Before-and-after page screenshots:
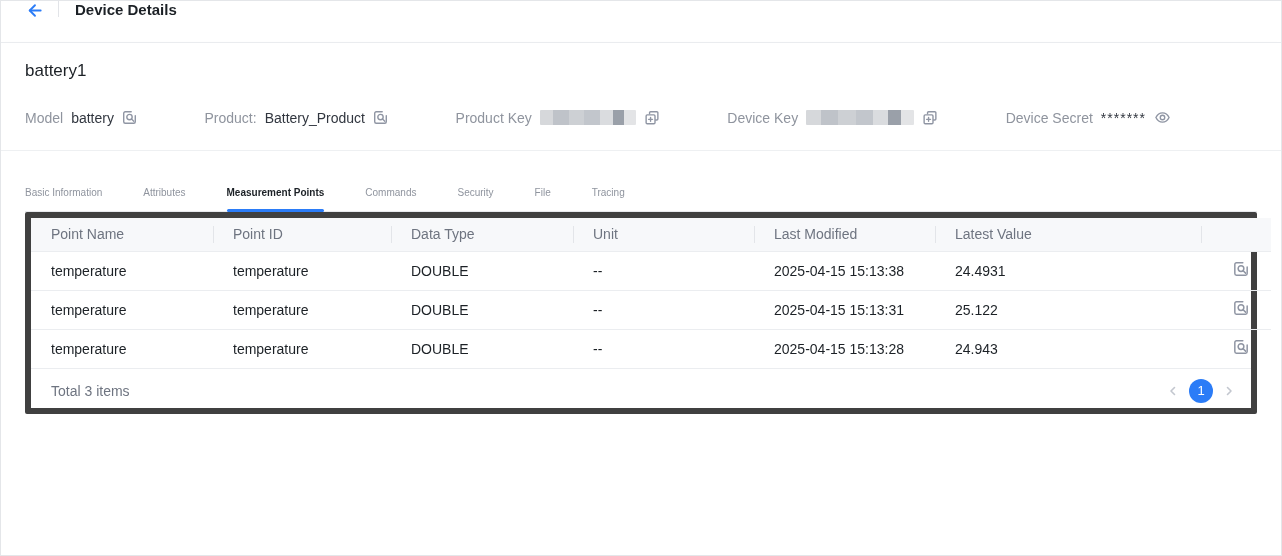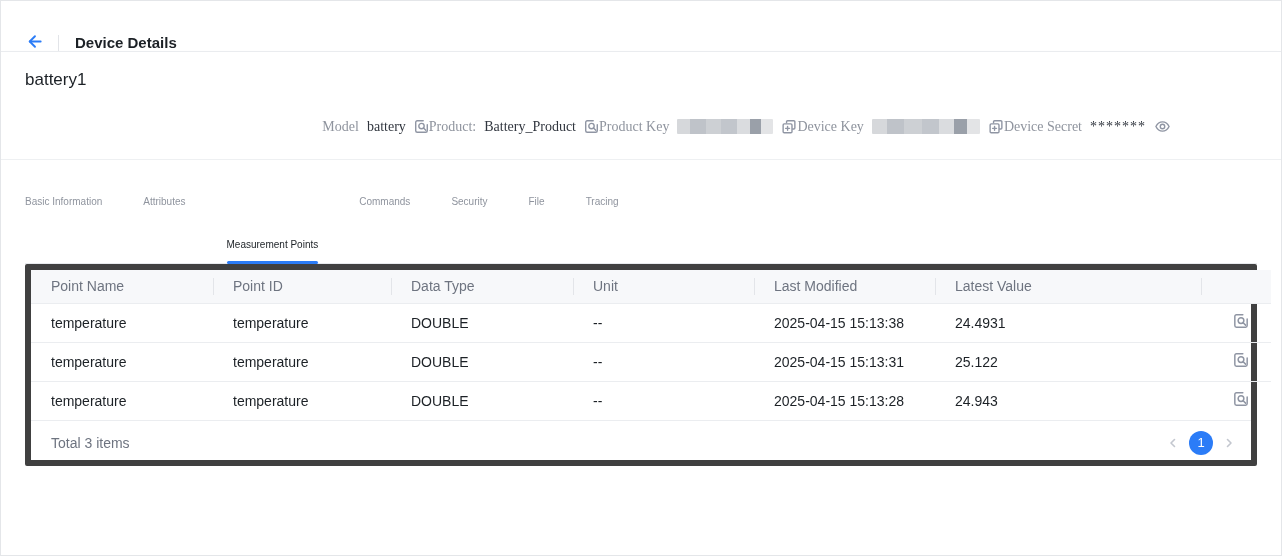--- a/index.html
+++ b/index.html
@@ -4,51 +4,51 @@
 <style>
   * { margin:0; padding:0; box-sizing:border-box; }
   html,body { width:1282px; height:556px; }
   body {
     font-family:"Liberation Sans", sans-serif;
     font-size:14px; color:#31363f; background:#fff;
     border:1px solid #e4e6e9; overflow:hidden; position:relative;
   }
   
   .topbar {
-    height:51px; display:flex; align-items:flex-end;
+    height:42px; display:flex; align-items:flex-start;
     padding:0 24px; border-bottom:1px solid #ebedf0; background:#fff;
   }
   .back-btn { display:flex; align-items:center; cursor:pointer; color:#2b7cf7; }
   .topbar-divider { width:1px; height:16px; background:#e2e4e8; margin:0 16px 0 14px; }
   .topbar-title { font-size:15px; font-weight:700; color:#1c2126; }
   
   .device-header {
     background:#fff; padding:18px 24px 24px 24px;
     border-bottom:1px solid #eef0f2;
     box-shadow:0 3px 6px rgba(90,100,120,0.06);
   }
   .device-name { font-size:17px; font-weight:500; color:#1c2126; margin-bottom:28px; }
-  .device-fields { display:flex; align-items:center; padding-right:86px; justify-content:flex-end;font-family:Liberation Serif, serif; }
+  .device-fields { display:flex; align-items:center; padding-right:86px; justify-content:space-between; }
   .field { display:flex; align-items:center; gap:8px; white-space:nowrap; }
   .field-label { color:#8f949e; }
   .field-value { color:#31363f; }
   .redacted {
     width:96px; height:15px; border-radius:1px; filter:blur(0.7px);
     background:linear-gradient(90deg,#d6d8db 0 14%, #bfc3c9 14% 30%, #cdd0d4 30% 46%, #c2c6cc 46% 62%, #dadcdf 62% 76%, #9aa0a9 76% 88%, #e3e4e6 88% 100%);
   }
   .icon { display:inline-flex; align-items:center; color:#8f95a3; }
   .icon.clickable { cursor:pointer; }
   
   .content { padding:30px 24px 0 24px; background:#fff; }
   .tabs { display:flex; gap:41px; border-bottom:1px solid #e8eaee; }
   .tab {
     padding:6px 0 13px 0; color:#8f949e; cursor:pointer;
     position:relative; font-size:10px;
   }
-  .tab.active { color:#1c2126; font-weight:400;margin-top:43px; }
+  .tab.active { color:#1c2126; font-weight:700; }
   .tab.active::after {
     content:""; position:absolute; left:0; right:0; bottom:-1px;
     height:3px; background:#2b7cf7; border-radius:2px;
   }
   
   .filter-row { display:flex; align-items:center; margin:20px 0 14px 0; }
   .filter-input {
     width:253px; height:34px; border:1px solid #dcdfe5; border-radius:3px;
     padding:0 12px; font-size:14px; color:#31363f; outline:none; background:#fff;
     font-family:"Liberation Sans", sans-serif;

**To do:** Although the records hold pictures, return only what remains, word for word.

**Exercise output:**
--- a/index.html
+++ b/index.html
@@ -4,51 +4,51 @@
 <style>
   * { margin:0; padding:0; box-sizing:border-box; }
   html,body { width:1282px; height:556px; }
   body {
     font-family:"Liberation Sans", sans-serif;
     font-size:14px; color:#31363f; background:#fff;
     border:1px solid #e4e6e9; overflow:hidden; position:relative;
   }
   
   .topbar {
-    height:51px; display:flex; align-items:flex-end;
+    height:42px; display:flex; align-items:flex-start;
     padding:0 24px; border-bottom:1px solid #ebedf0; background:#fff;
   }
   .back-btn { display:flex; align-items:center; cursor:pointer; color:#2b7cf7; }
   .topbar-divider { width:1px; height:16px; background:#e2e4e8; margin:0 16px 0 14px; }
   .topbar-title { font-size:15px; font-weight:700; color:#1c2126; }
   
   .device-header {
     background:#fff; padding:18px 24px 24px 24px;
     border-bottom:1px solid #eef0f2;
     box-shadow:0 3px 6px rgba(90,100,120,0.06);
   }
   .device-name { font-size:17px; font-weight:500; color:#1c2126; margin-bottom:28px; }
-  .device-fields { display:flex; align-items:center; padding-right:86px; justify-content:flex-end;font-family:Liberation Serif, serif; }
+  .device-fields { display:flex; align-items:center; padding-right:86px; justify-content:space-between; }
   .field { display:flex; align-items:center; gap:8px; white-space:nowrap; }
   .field-label { color:#8f949e; }
   .field-value { color:#31363f; }
   .redacted {
     width:96px; height:15px; border-radius:1px; filter:blur(0.7px);
     background:linear-gradient(90deg,#d6d8db 0 14%, #bfc3c9 14% 30%, #cdd0d4 30% 46%, #c2c6cc 46% 62%, #dadcdf 62% 76%, #9aa0a9 76% 88%, #e3e4e6 88% 100%);
   }
   .icon { display:inline-flex; align-items:center; color:#8f95a3; }
   .icon.clickable { cursor:pointer; }
   
   .content { padding:30px 24px 0 24px; background:#fff; }
   .tabs { display:flex; gap:41px; border-bottom:1px solid #e8eaee; }
   .tab {
     padding:6px 0 13px 0; color:#8f949e; cursor:pointer;
     position:relative; font-size:10px;
   }
-  .tab.active { color:#1c2126; font-weight:400;margin-top:43px; }
+  .tab.active { color:#1c2126; font-weight:700; }
   .tab.active::after {
     content:""; position:absolute; left:0; right:0; bottom:-1px;
     height:3px; background:#2b7cf7; border-radius:2px;
   }
   
   .filter-row { display:flex; align-items:center; margin:20px 0 14px 0; }
   .filter-input {
     width:253px; height:34px; border:1px solid #dcdfe5; border-radius:3px;
     padding:0 12px; font-size:14px; color:#31363f; outline:none; background:#fff;
     font-family:"Liberation Sans", sans-serif;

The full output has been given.